Ferri et al 5 found a correlation between the modulation of sinus node activity with a higher relative risk of death in older patients with circulating anti-SCL70 antibodies.
In the present study, we found a significant positive correlation between subclinical deterioration of cardiac function in SSc patients (detected by the presence of LVDD and/or RVDD by trans-valvular Doppler assessment), worsening of skin sclerosis and presence of anti-SCL70 antibodies in the sera of SSc patients, but not with the detection of ACA antibodies.
D'Andrea et al1,43 found an independent negative correlation between right ventricular early myocardial (Em) peak velocity, Rodnan skin score and anti-SCL70 antibodies. Nakajima et al 44 found a significant positive correlation between ventricular diastolic dysfunction and worsening of skin sclerosis.
However, Lindqvist et al 21 and Giunta et al 33 found no correlation between right ventricular diastolic dysfunction and skin involvement. In both studies, patient recruitment represented an important limitation; both studies were conducted on SSc patients with no exclusion criteria. In addition, Lindqvist et al 21 had only two patients (10%) with DcSSc and 18 patients with LcSSc.
Our study demonstrated a significant negative correlation between subclinical deterioration of cardiac function in SSc patients and various HRV parameters, denoting increased sympathetic predominance in these patients.

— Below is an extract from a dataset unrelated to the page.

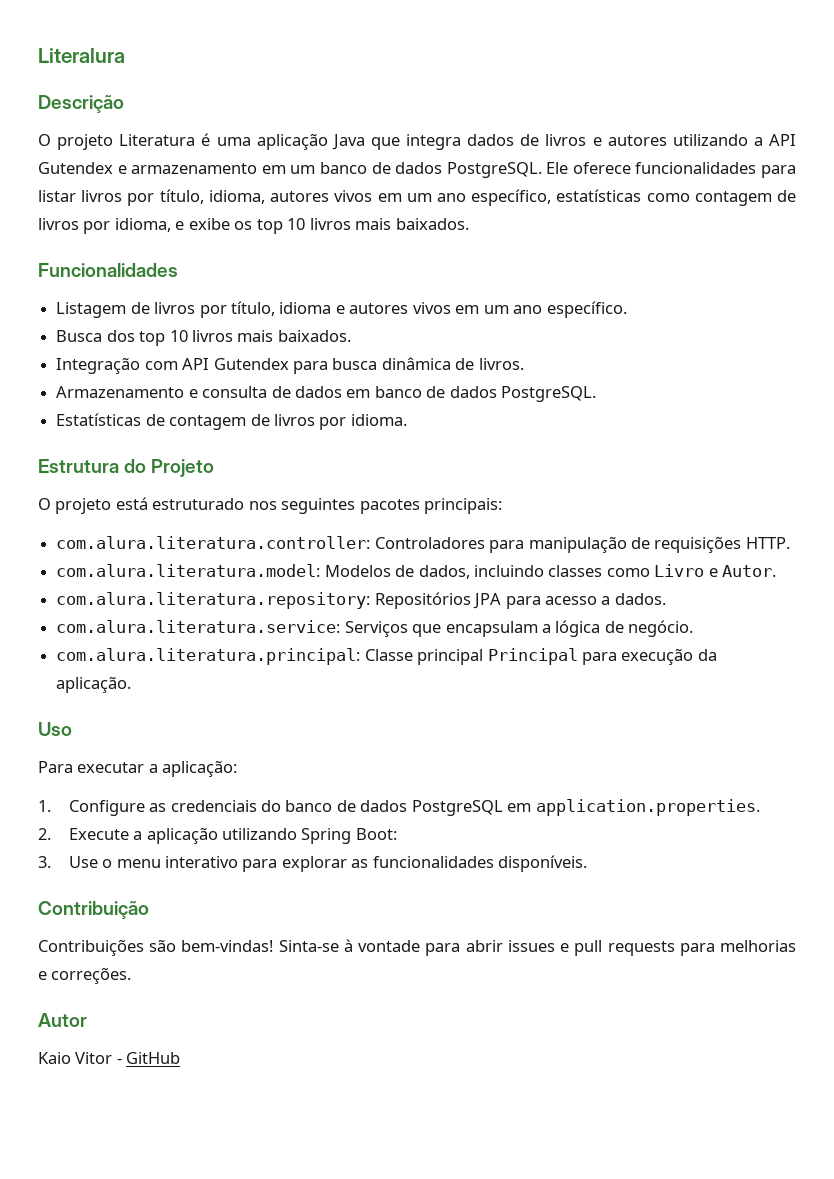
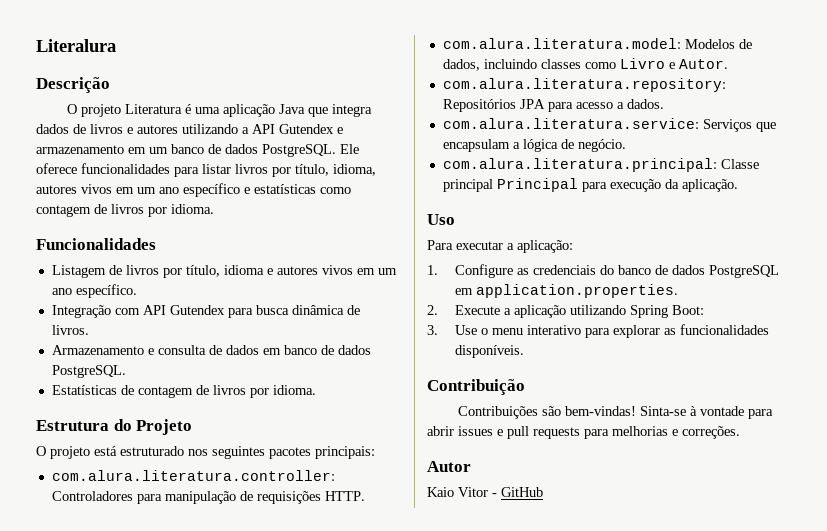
- Ele oferece funcionalidades para listar livros por título, idioma, autores vivos em um ano específico, estatísticas como contagem de livros por idioma, e exibe os top 10 livros mais baixados.
+ Ele oferece funcionalidades para listar livros por título, idioma, autores vivos em um ano específico e estatísticas como contagem de livros por idioma.
- Busca dos top 10 livros mais baixados.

Malliani et al 27 and Appel et al 45 observed a consistently reduced HRV in patients with cardiac dysfunction characterized by signs of sympathetic activation such as faster heart rates and high levels of circulating catecholamines. A relation between changes in HRV and the extent of left ventricular dysfunction was reported by Casolo et al. 46
Further prospective studies may be necessary to assess the effect of altered autonomic control of the heart with sypmpathetic predominance on morbidity and mortality in SSc patients.
Conclusion
Abnormal autonomic nervous control of the heart, increased TSS, and the presence of anti-SCL70 correlate with subclinical cardiac involvement in SSc patients, and may predict the likelihood of malignant arrhythmia and sudden cardiac death. Therefore, noninvasive HRV evaluation, undertaken before clinical cardiac involvement, in these patients might be beneficial when added to the clinical and laboratory assessments in detecting high-risk patients, and may also allow for implementation of preventive measures and initiation of appropriate therapy early during the course of the disease to prevent the deleterious effects on the prognosis of SSc patients.
Disclosures
This manuscript has been read and approved by all authors. This paper is unique and is not under consideration by any other publication and has not been published elsewhere. The authors and peer reviewers of this paper report no conflicts of interest. The authors confirm that they have permission to reproduce any copyrighted material.